Tutto questo è legato anche – e forse soprattutto – al ruolo assunto in economia dalla scienza e dall’innovazione tecnologica che si fonda sulla scienza. Da almeno due decenni la nuova dimensione assegnata alla ricerca scientifica e allo sviluppo tecnologico (R&S) in gran parte del pianeta accompagna il cambiamento dell’economia globale. Per incrementare la crescita e la competitività dei loro paesi, molti governi favoriscono lo sviluppo della knowledge-intensive economy con generosi incentivi alla ricerca scientifica e allo sviluppo tecnologico, prima e oltre che con nuove regole, con lo sviluppo di infrastrutture, con estensione dell’accesso all’alta formazione.
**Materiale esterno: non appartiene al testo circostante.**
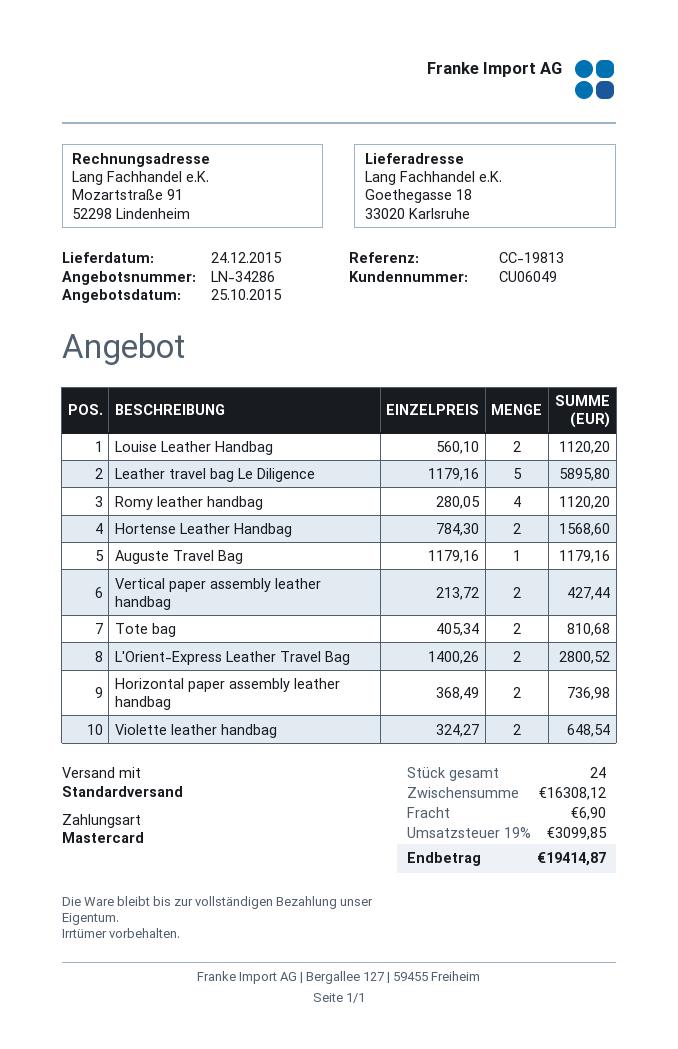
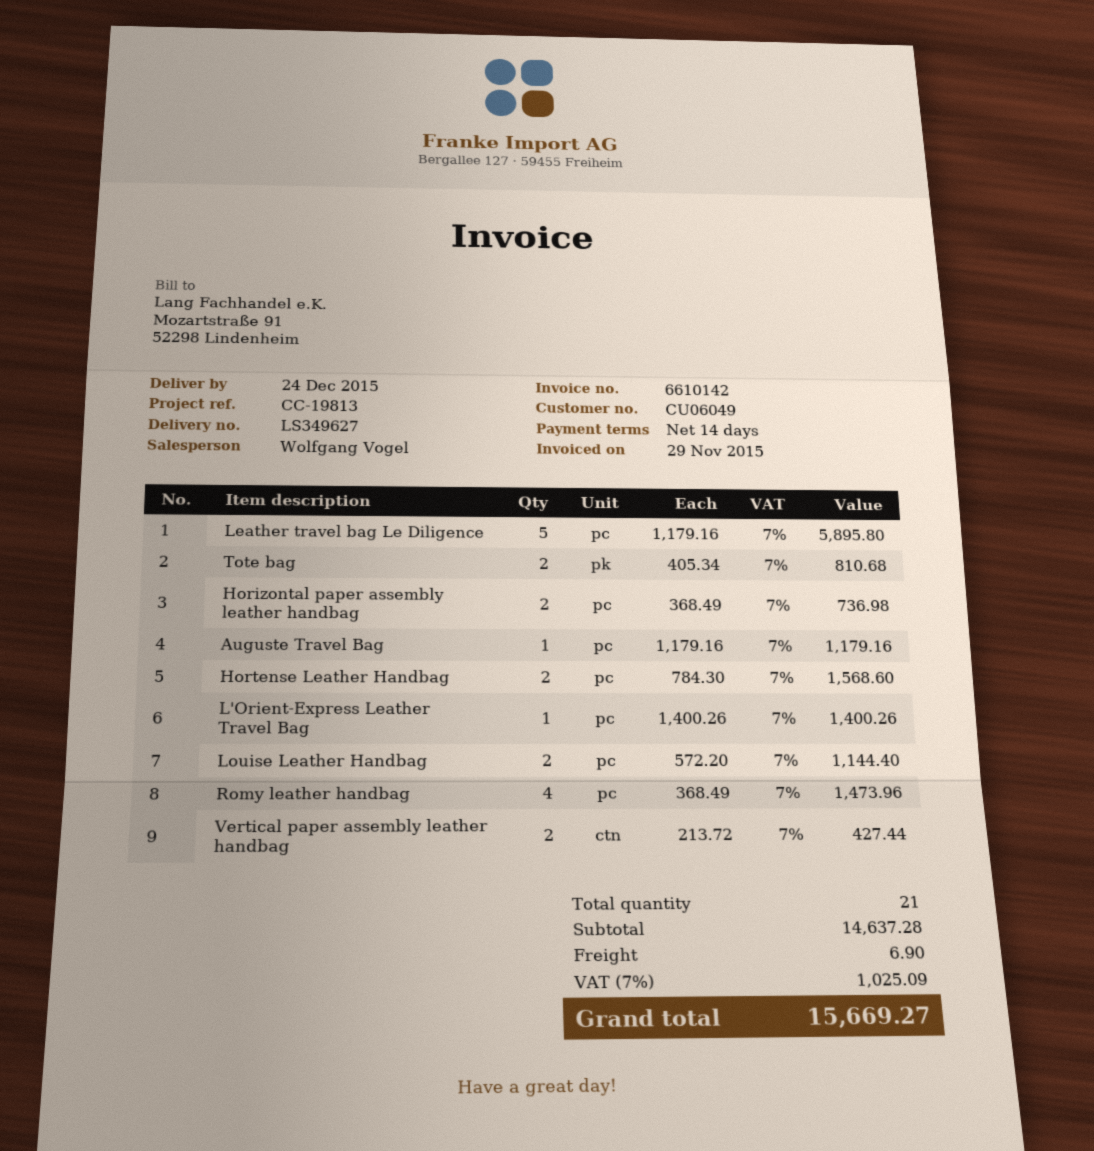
Louise Leather Handbag: 2 x 560.10 = 1120.20 -> 2 x 572.20 = 1144.40
Romy leather handbag: 4 x 280.05 = 1120.20 -> 4 x 368.49 = 1473.96
L'Orient-Express Leather Travel Bag: 2 x 1400.26 = 2800.52 -> 1 x 1400.26 = 1400.26
Violette leather handbag: 2 x 324.27 = 648.54 -> none
total quantity: 24 -> 21
subtotal: 16308.12 -> 14637.28
tax: 19% = 3099.85 -> 7% = 1025.09
total: 19414.87 -> 15669.27

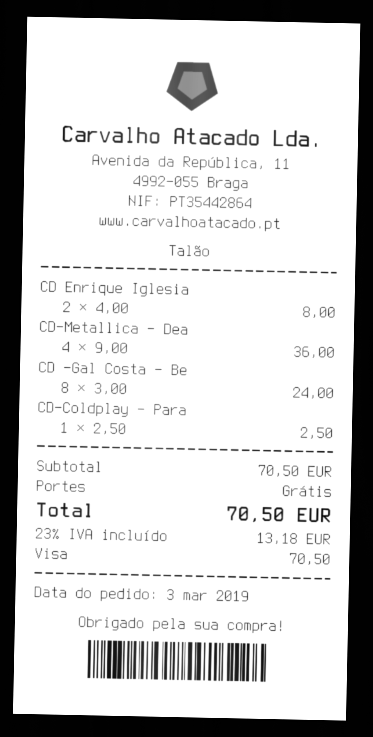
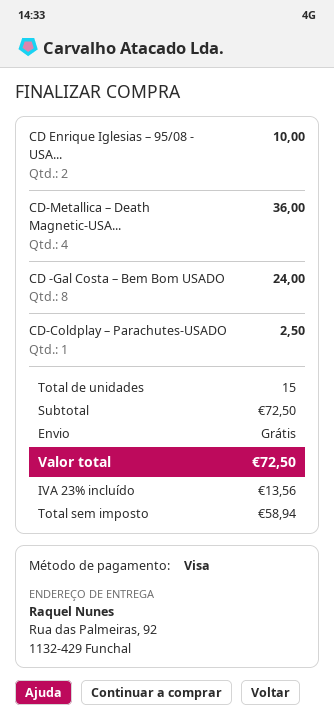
CD Enrique Iglesia: 2 for 8.00 -> 2 for 10.00
subtotal: 70.50 -> 72.50
tax: 23% = 13.18 -> 23% = 13.56
total: 70.50 -> 72.50

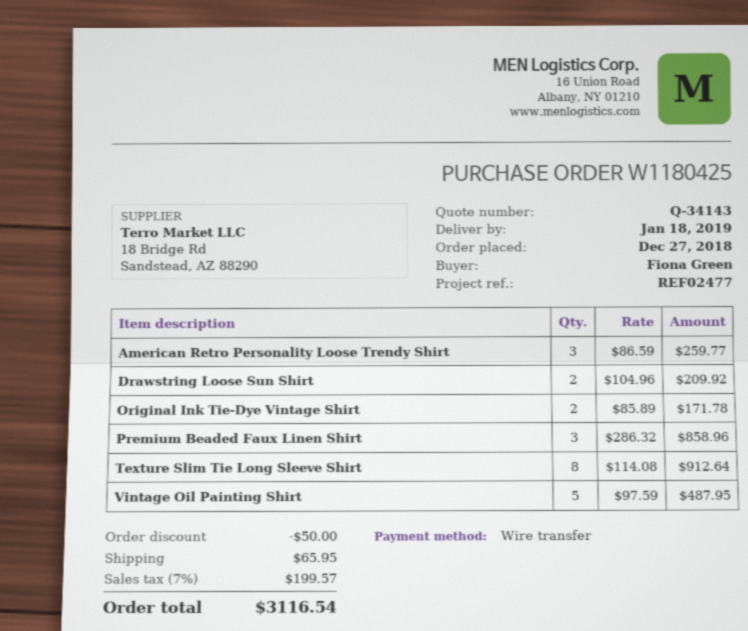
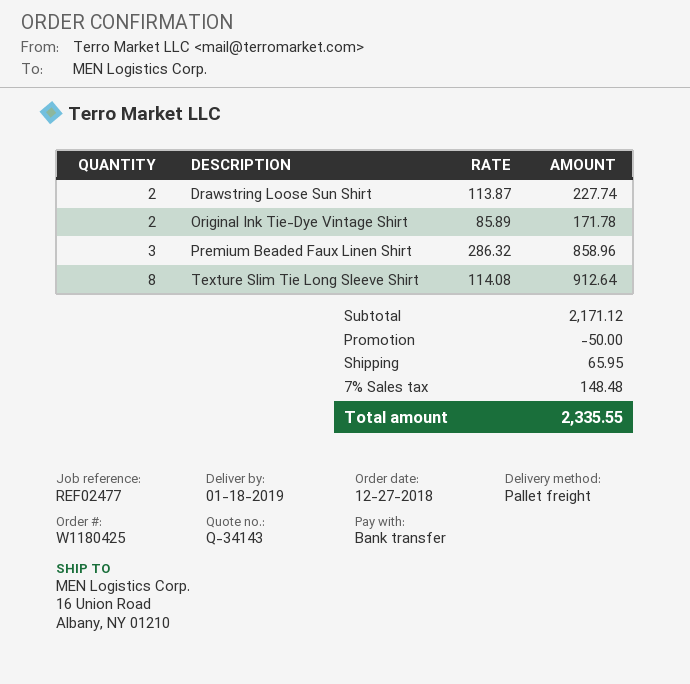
American Retro Personality Loose Trendy Shirt: 3 x 86.59 = 259.77 -> none
Drawstring Loose Sun Shirt: 2 x 104.96 = 209.92 -> 2 x 113.87 = 227.74
Vintage Oil Painting Shirt: 5 x 97.59 = 487.95 -> none
tax: 7% = 199.57 -> 7% = 148.48
total: 3116.54 -> 2335.55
Il risultato di queste politiche è stato lo sviluppo di un’economia di mercato sempre più fondata sulla conoscenza.

Sono almeno tre i grandi fattori del cambiamento in atto nella science-intensive economy.

 

Il mondo investe sempre di più in ricerca

Negli ultimi 15 anni gli investimenti globali in R&S sono più che triplicati, al netto dell’inflazione, passando da poco più di 350 miliardi di dollari nel 1990 agli oltre 1.100 miliardi di dollari (1.124 secondo gli analisti del R&D Magazine) del 2007: una cifra mai spesa prima, superiore del 7,1% rispetto al 2006 e ormai pari al 2,1% della ricchezza mondiale.
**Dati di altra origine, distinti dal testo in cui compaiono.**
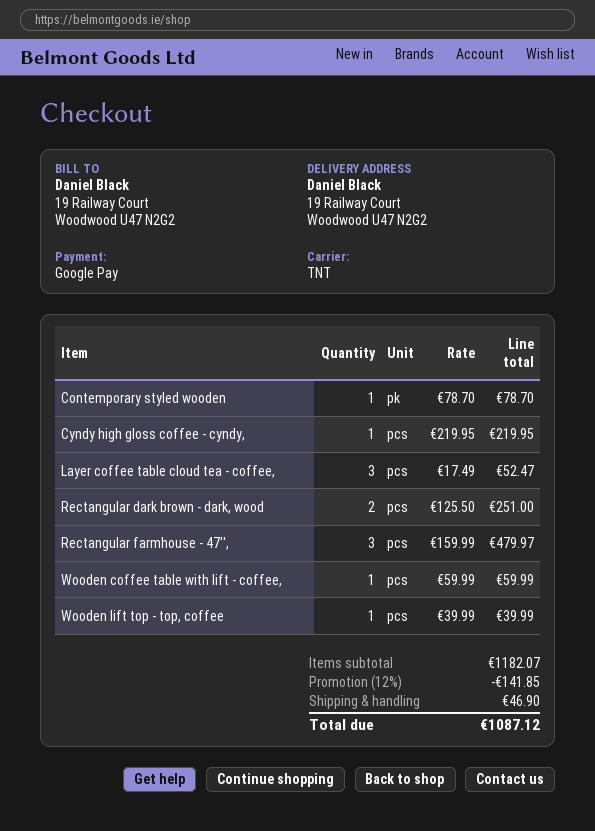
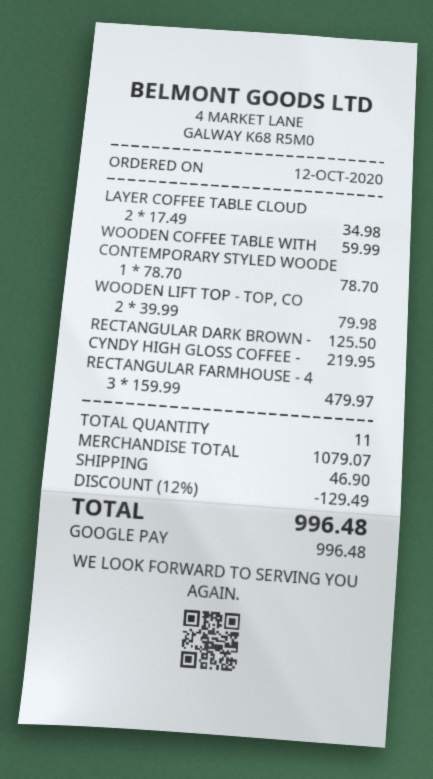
Layer coffee table cloud tea - coffee,: 3 x 17.49 = 52.47 -> 2 x 17.49 = 34.98
Rectangular dark brown - dark, wood: 2 x 125.50 = 251.00 -> 1 x 125.50 = 125.50
Wooden lift top - top, coffee: 1 x 39.99 = 39.99 -> 2 x 39.99 = 79.98
subtotal: 1182.07 -> 1079.07
discount: 12% = 141.85 -> 12% = 129.49
total: 1087.12 -> 996.48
Questo dato non ha solo un significato statistico. Indica che il mondo “crede” sempre più nella ricerca scientifica e tecnologica: la crescita degli investimenti in R&S è stata, infatti, superiore alla crescita della ricchezza mondiale, mentre il Pil del pianeta tra il 1990 al 2007 è “solo” raddoppiato.

La spesa mondiale in R&S è ormai un dato macroeconomico. Che sfronda di ogni enfasi retorica il concetto di società della conoscenza e indica che quasi tutto il mondo ormai punta in concreto molte delle sue carte per lo sviluppo sulla knowledge-based economy, sull’economia fondata sulla conoscenza.

Lungi da noi ogni trionfalismo. Il processo, come vedremo, è segnato da profonde distorsioni. Produce nuova disuguaglianza, elude straordinarie occasioni di sviluppo umano, è ecologicamente non sostenibile. È esposto a crisi – spesso di origine finanziaria e speculativa – profonde e pericolose. Possiamo e dobbiamo discutere sulla qualità di questo sviluppo fondato sulla conoscenza. Ma sull’esistenza del processo in sé non possiamo dubitare. Dobbiamo semplicemente prenderne atto.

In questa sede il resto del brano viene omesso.